Oroveso ging in diesem „Konzept“ auf „Tauchstation“, so als wisse man nicht mehr, wozu er gut sein soll. Zuerst darf er ein bisschen mit den Wachmannschaften herumschubsen, wie Fussballspieler nach einem Foul. Später ist er mehr „Chorist“ unter seinesgleichen. Tareq Nazmi hat der Figur auch kaum Ausstrahlung verliehen, ein älterer, würdevollerer Bass hätte nicht geschadet. Aber kann man hier noch fair urteilen, wenn eine Figur durch die Inszenierung ins Abseits gedrängt wird? Laut Libretto sollten sich Oroveso und seine Mannen in einem heiligen Hain versammeln und in keiner überwachten Fabrikshalle. Im ersten Fall würde sich Orovesos Auftreten viel würdevoller gestaltet haben. Das hätte den Auftritt seiner Tochter Norma auch besser vorbereitet: Norma blättert vor dem „Casta Diva“ an einem schäbigen Tisch sitzend Listen durch, vielleicht mit den Namen der Arbeiterinnen und Abeiter?  Was für eine schwache szenische Lösung für das „Entree“ einer der schillerndsten Bühnenfiguren der Operngeschichte!

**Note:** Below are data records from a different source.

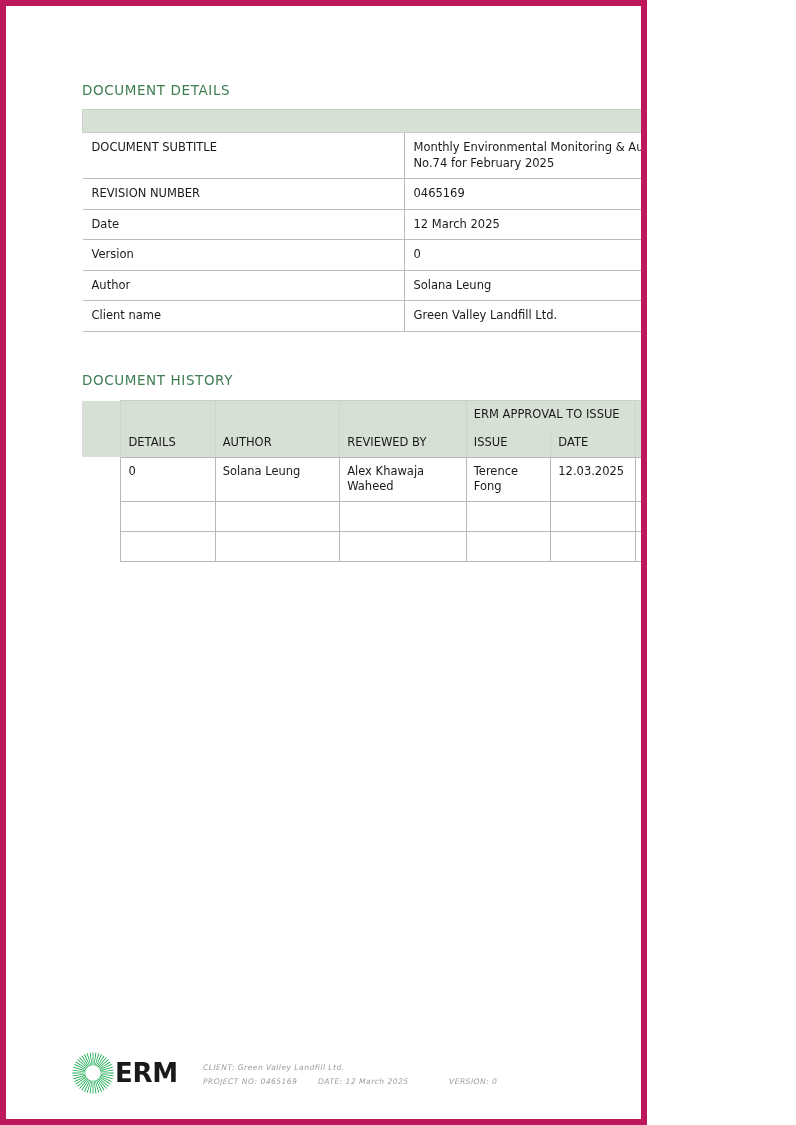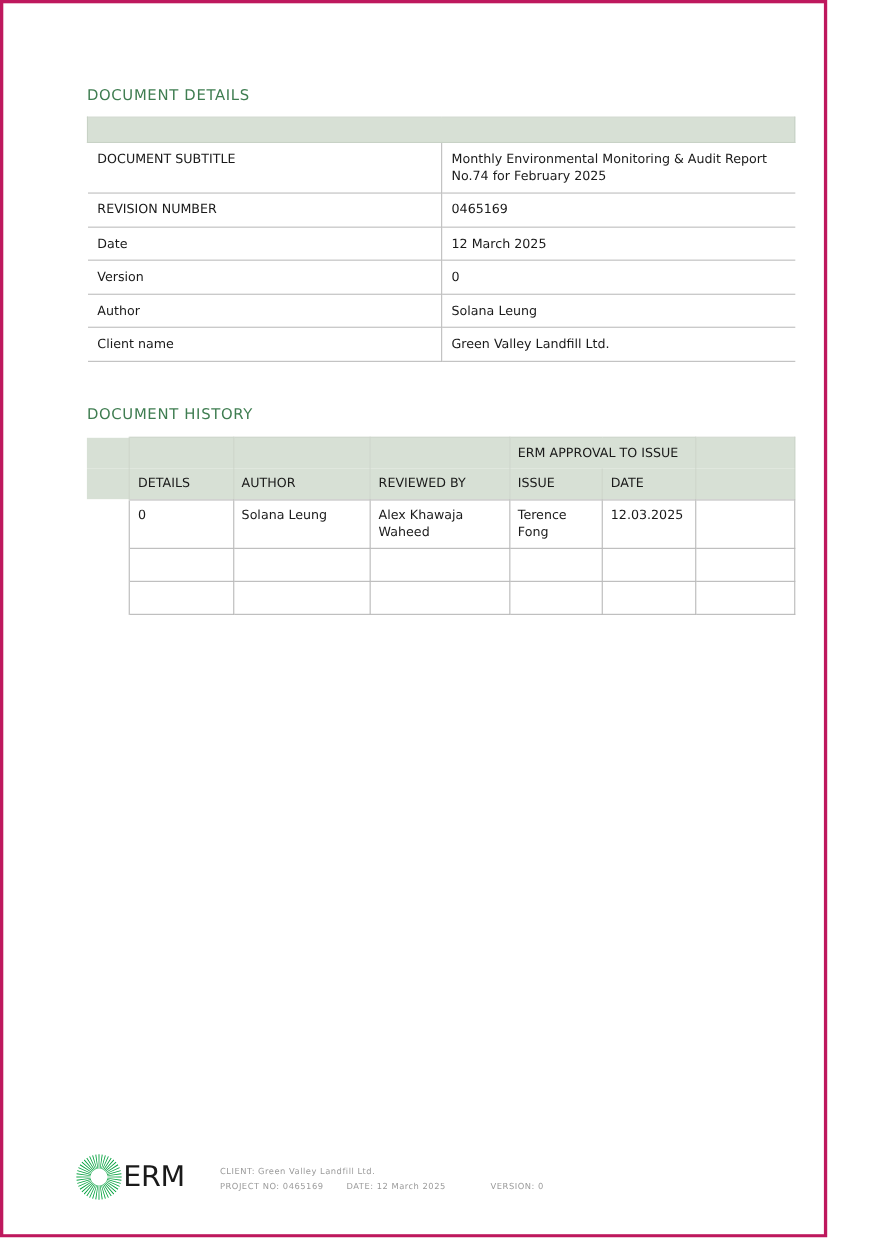"DOCUMENT DETAILS" .page { border: 3px solid #be185d -> 6px solid #be185d; width: 752px -> 647px }
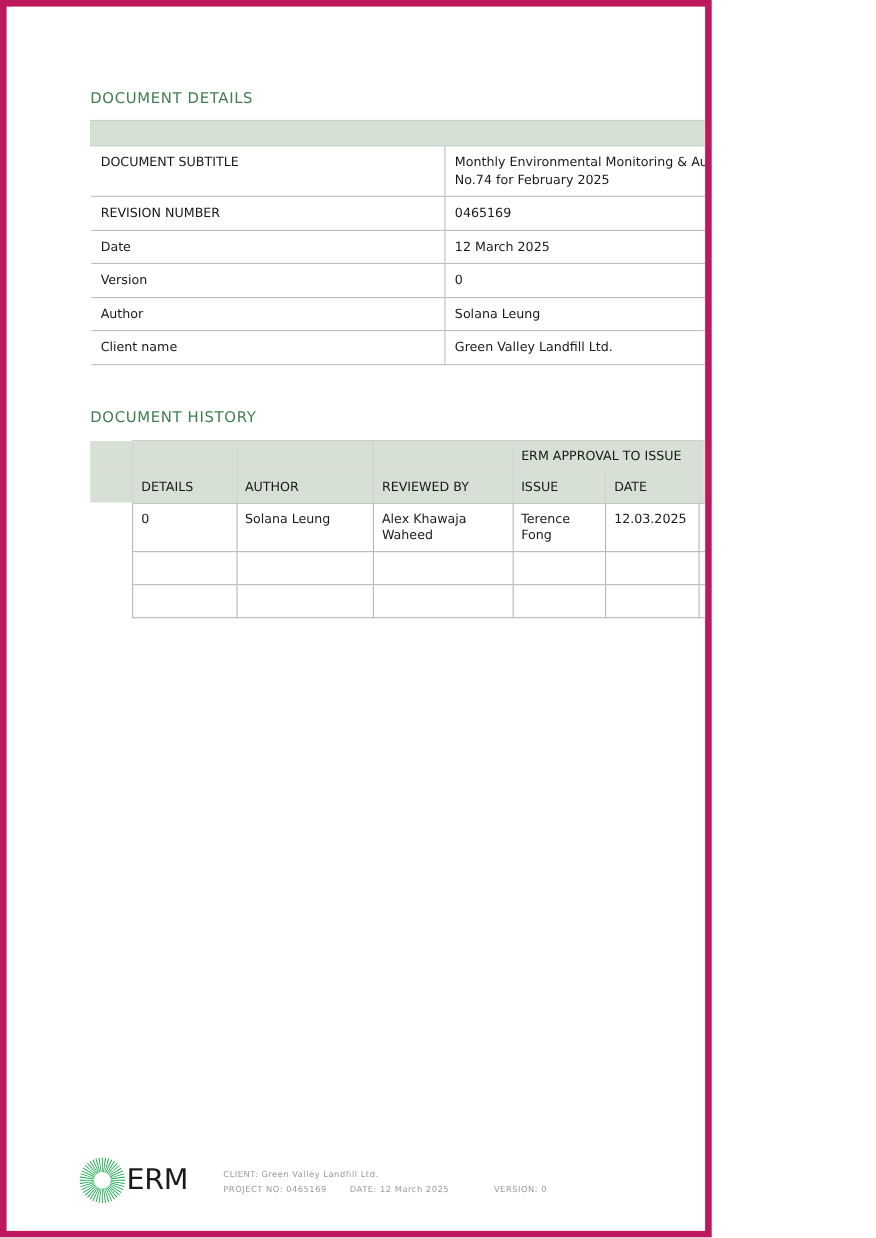"ERM" .logo-text { font-weight: normal -> bold }
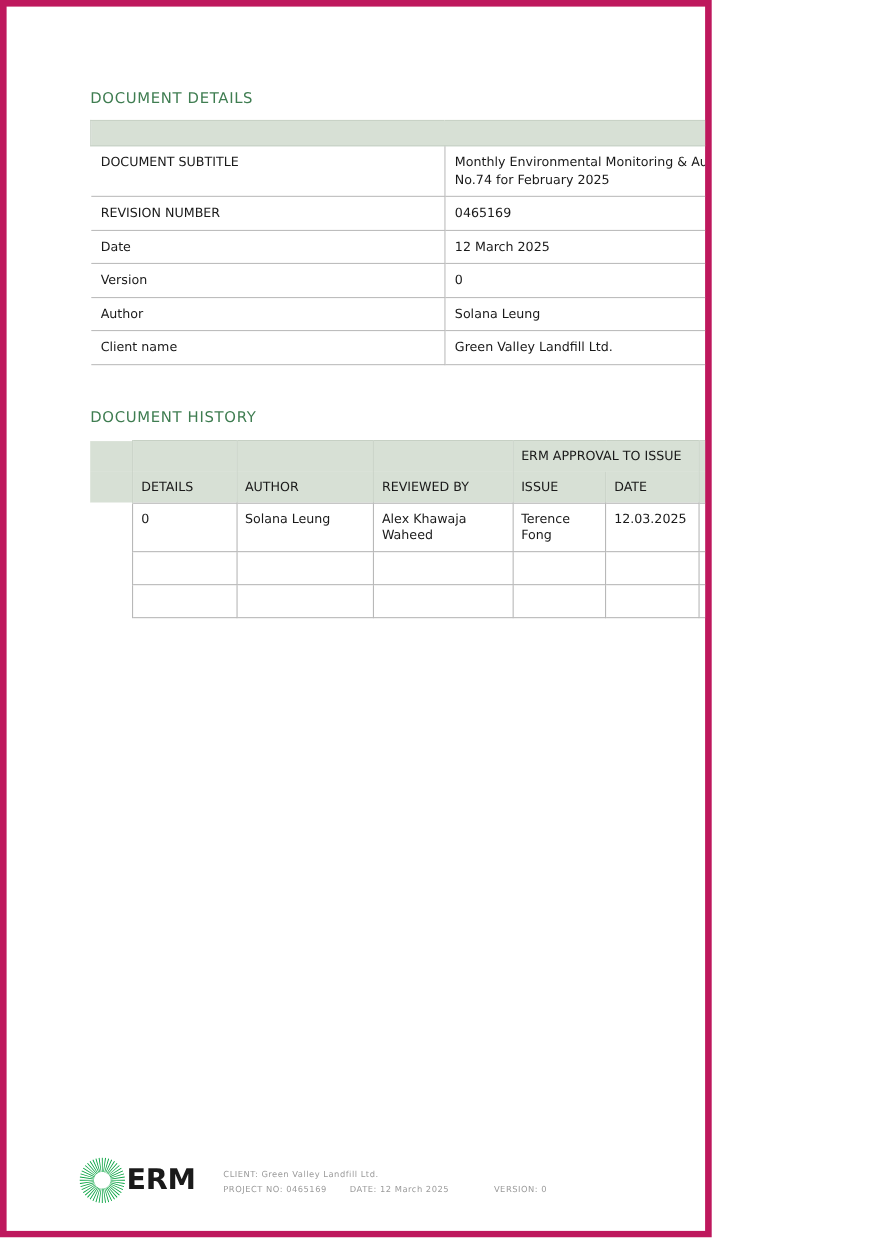"CLIENT: Green Valley Landfill Ltd." .footer-meta { font-style: none -> italic }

Der Arnold Schönberg Chor war mit all seiner darstellerischen und gesanglichen Anpassungsfähigkeit in die verordnete Rolle von Farbriksarbeitern geschlüpft. Die Wiener Symphoniker unter Francesco Lanzillotta hätten mehr an der Dynamik feilen sollen, die schwebende Sinnlichkeit von Bellinis Musik wurde zugunsten einer dramatischen Zuspitzung ganz im Sinne des szenischen Konzepts „vulgarisiert“. Die Latte für die kommende Staatsoperpremiere am Samstag liegt nicht allzu hoch.

Der Schlussapplaus lag bei rund zehn Minuten. Beim Auftritt des Regieteams gab es ein paar Buhrufe. Dem starken Applaus nach zu schließen ist die Aufführung recht gut beim Publikum angekommen.